1. Classic primary vs. secondary question, it's a topic that's been discussed on this forum many, many times if you want additional info. I personally don't use a secondary although I'd consider using one if dry hopping or adding fruit, something like that. I'd ask yourself what you're trying to accomplish with the use of a secondary, and could that be accomplished without it? Many use a secondary to clear their beer, or because they're simply following some generic brewing instructions. I choose to cold crash my beer which has the same affect. Not using a secondary means there's less equipment to clean, less chance of infection, and less loss of beer during transferring. The decision is up to you though, either method is acceptable.
2. Three weeks is a good guideline. In general, bottle when the beer has reached a stable final gravity and you feel it's ready. I like to give the beer a few extra days on the yeast after terminal gravity to give the yeast time to clean things up. If your gravity sample is stable and the beer tastses good, it's ready.
3. I typically replace the blow off tube with an airlock because it's usually pretty gunked up after a few days of aggresive fermentation and I like having a clean airlock for the remainder of fermentation. I sanitize the airlock and spray everything with star san during the airlock transfer to be on the safe side.
 
Thanks. My only objective to rack to secondary is clarity. (Was not planning on dry hopping this brew, but its on my list to try.) clarity has not previously been a problem and I used whirfloc on this brew the last 15 minutes of boil. So, in light of the advice, I will leave on the trub for another week, verify gravity has stabilized, and bottle.
 
Congrats on your all-grain success, seems like you're on the right track.

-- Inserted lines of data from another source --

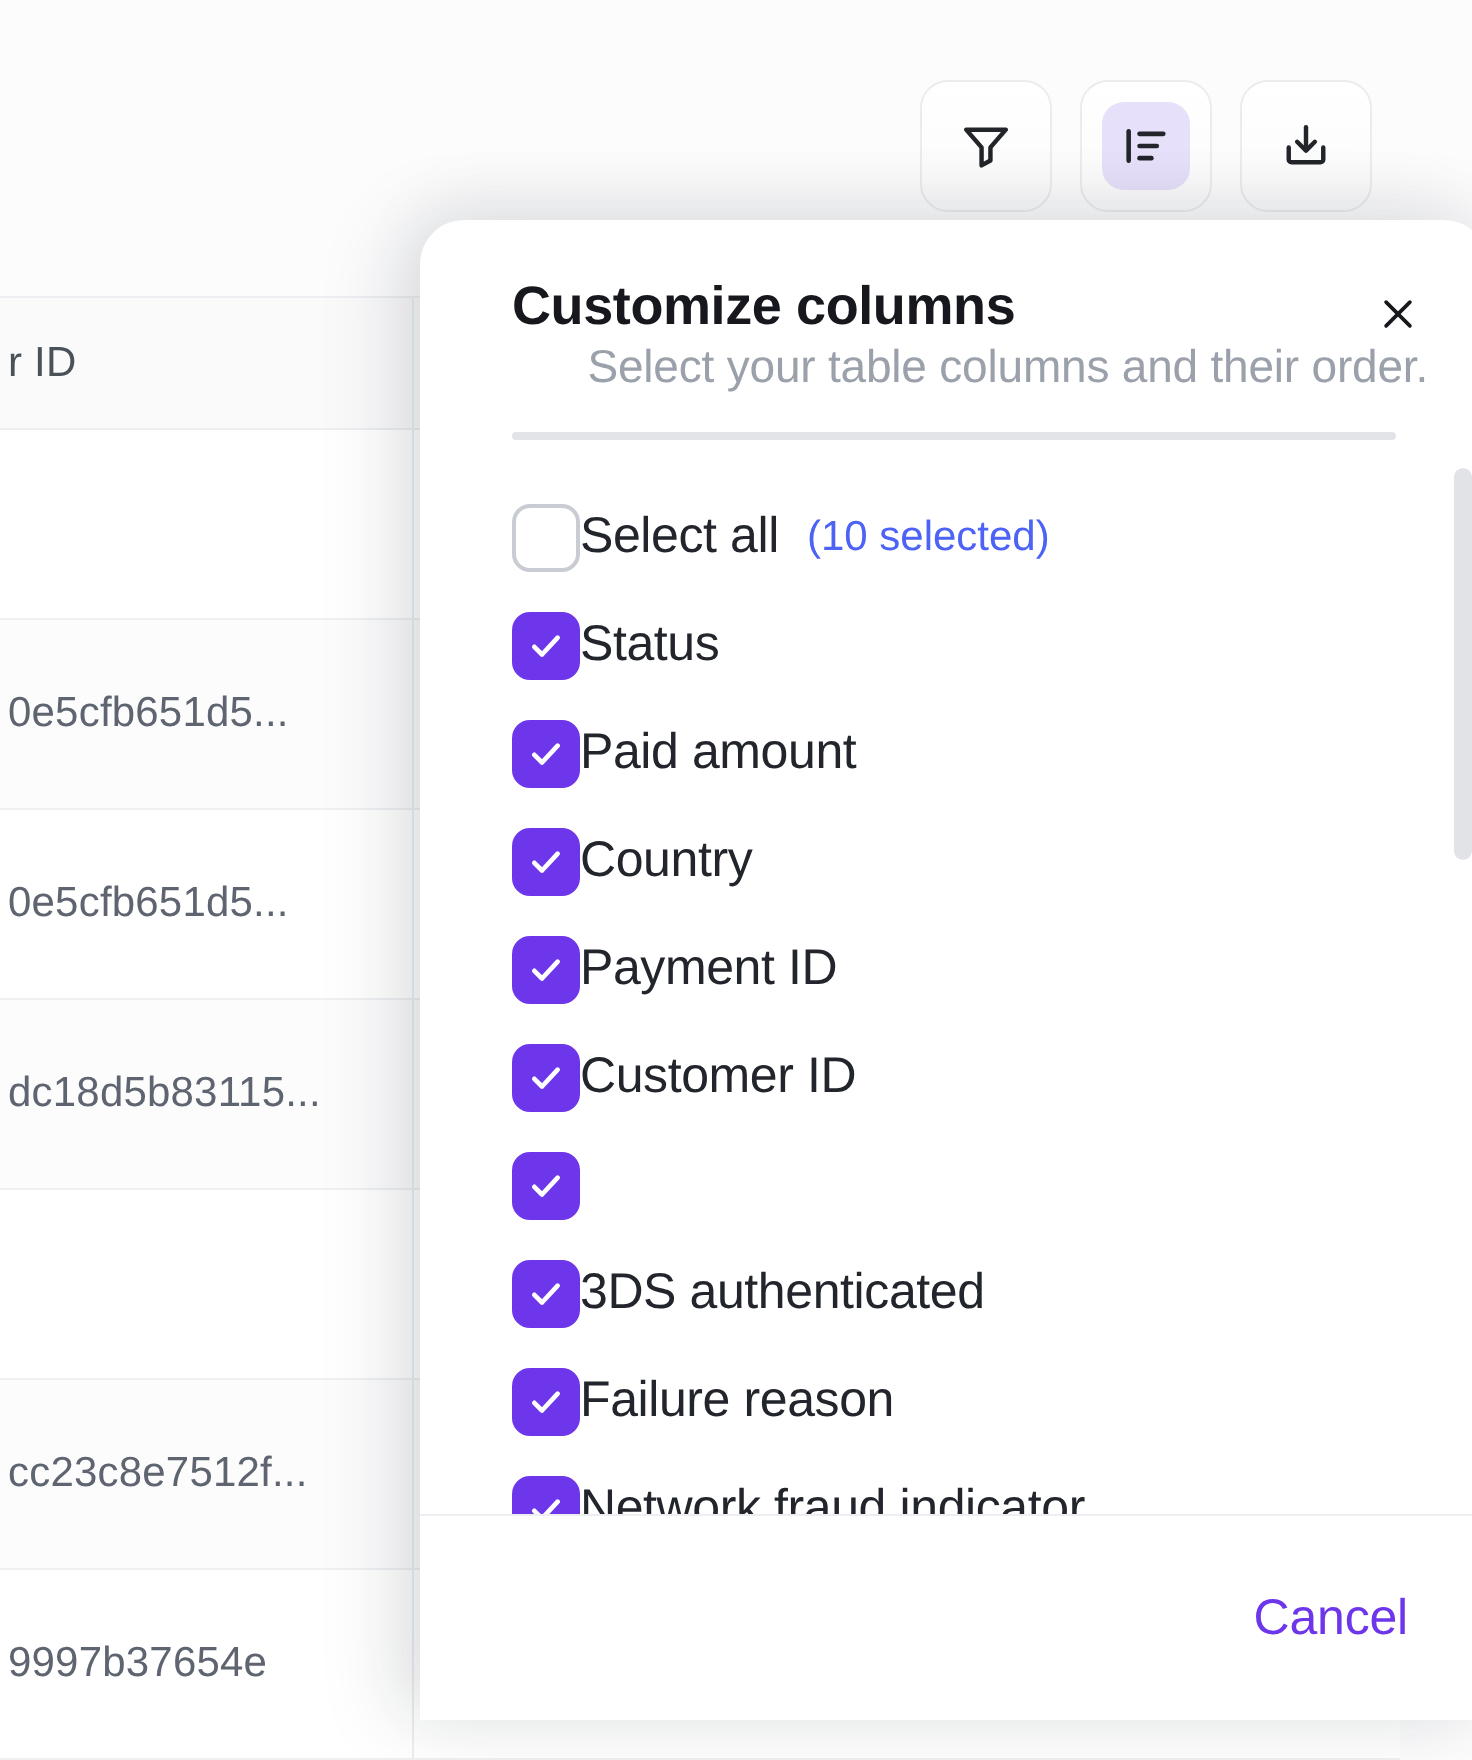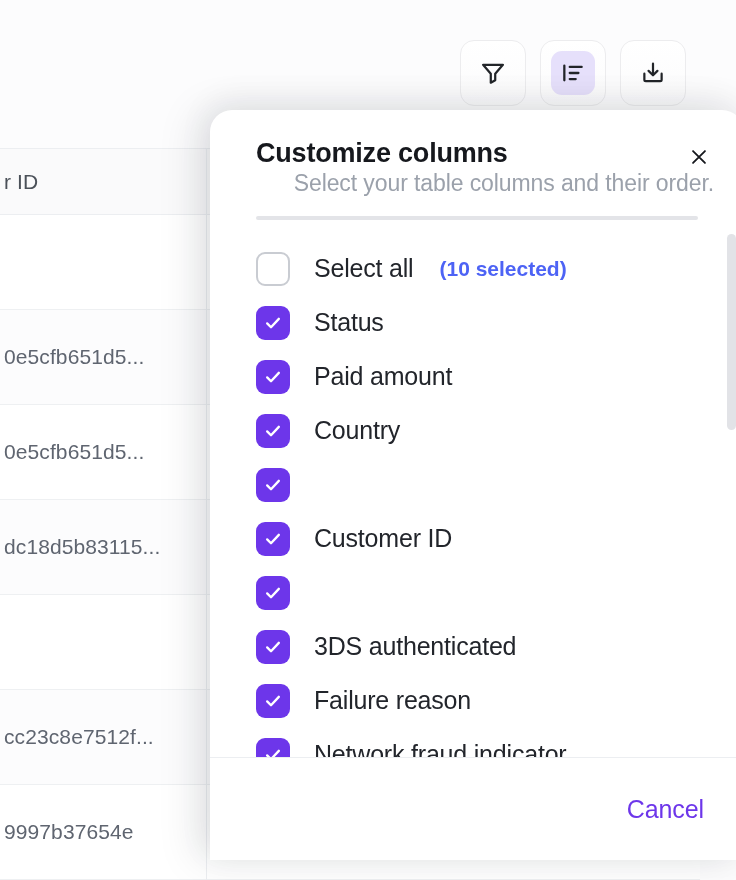"Select all" .col-label { margin-left: 24px -> none }
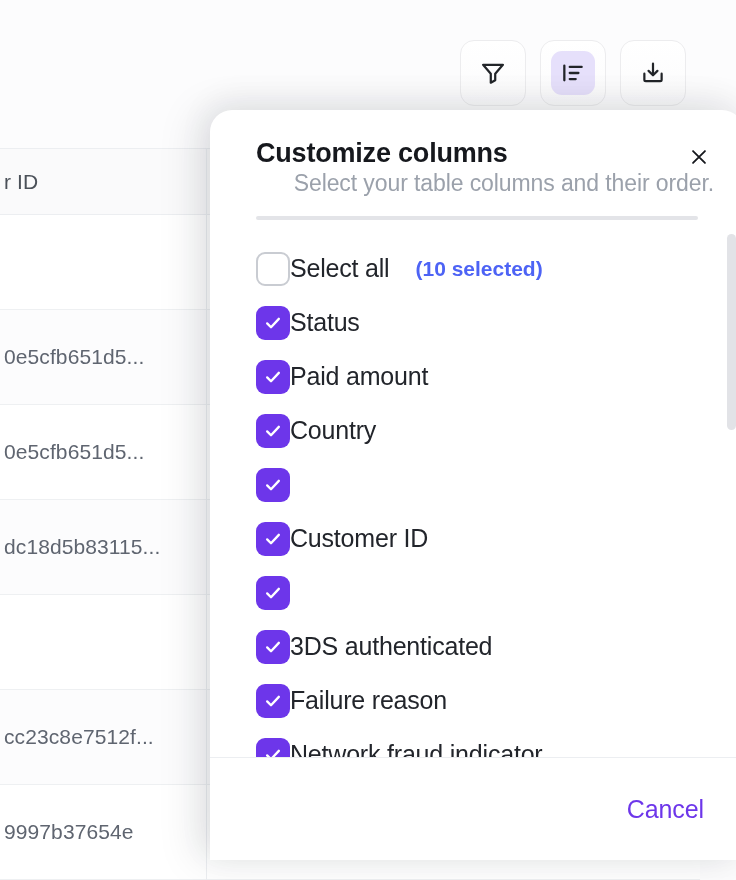"(10 selected)" .sel-count { font-weight: bold -> none; margin-left: 26px -> 14px }
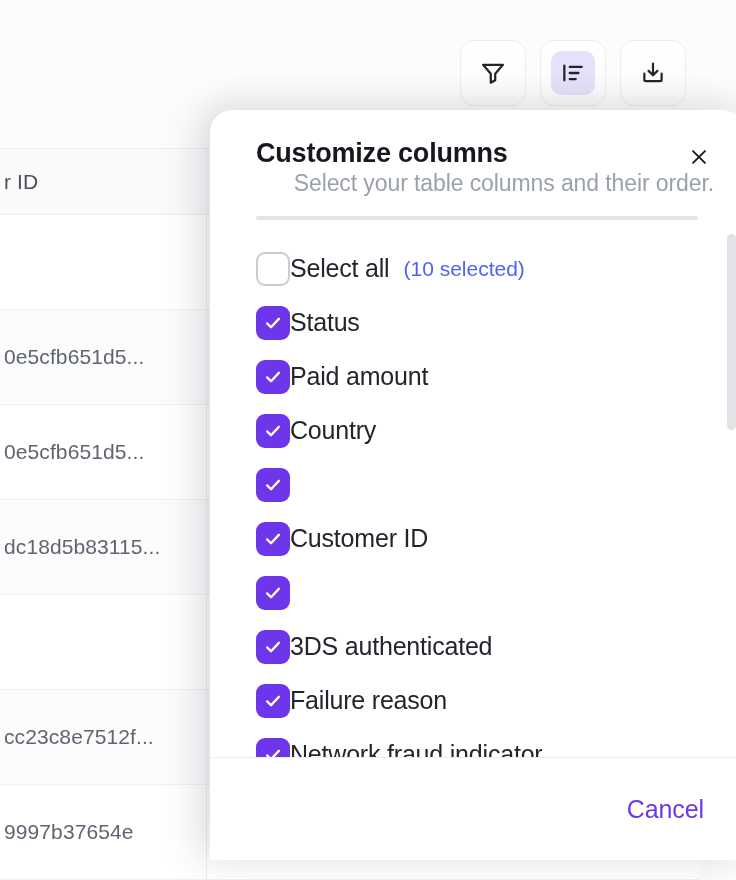"Payment ID" span.col-label { html: none -> <span>Payment ID</span> }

1. Classic primary vs. secondary question, it's a topic that's been discussed on this forum many, many times if you want additional info. I personally don't use a secondary although I'd consider using one if dry hopping or adding fruit, something like that. I'd ask yourself what you're trying to accomplish with the use of a secondary, and could that be accomplished without it? Many use a secondary to clear their beer, or because they're simply following some generic brewing instructions. I choose to cold crash my beer which has the same affect. Not using a secondary means there's less equipment to clean, less chance of infection, and less loss of beer during transferring. The decision is up to you though, either method is acceptable.
2. Three weeks is a good guideline. In general, bottle when the beer has reached a stable final gravity and you feel it's ready. I like to give the beer a few extra days on the yeast after terminal gravity to give the yeast time to clean things up. If your gravity sample is stable and the beer tastses good, it's ready.
3. I typically replace the blow off tube with an airlock because it's usually pretty gunked up after a few days of aggresive fermentation and I like having a clean airlock for the remainder of fermentation. I sanitize the airlock and spray everything with star san during the airlock transfer to be on the safe side.

+1 on all points. I now dry hop in the primary as well, and cold crash everything instead of doing a secondary. The secondary is nice if you have no way of cold crashing - both result in little sediment ultimately ending up in bottles/kegs.

For an IPA, I would bottle sooner rather than later (as long as you verify you are at FG). Hoppiness fades relatively quickly, and if you are bottling, then get it in them ASAP after a minimum of 3 weeks fermentation (my general rule). IPAs are one you want to drink pretty young to bask in that hoppy goodness.
 
I replace blowoff with airlock after a few days, if fg is where you want it, no real reason to secondary, unless you really want to clear it more.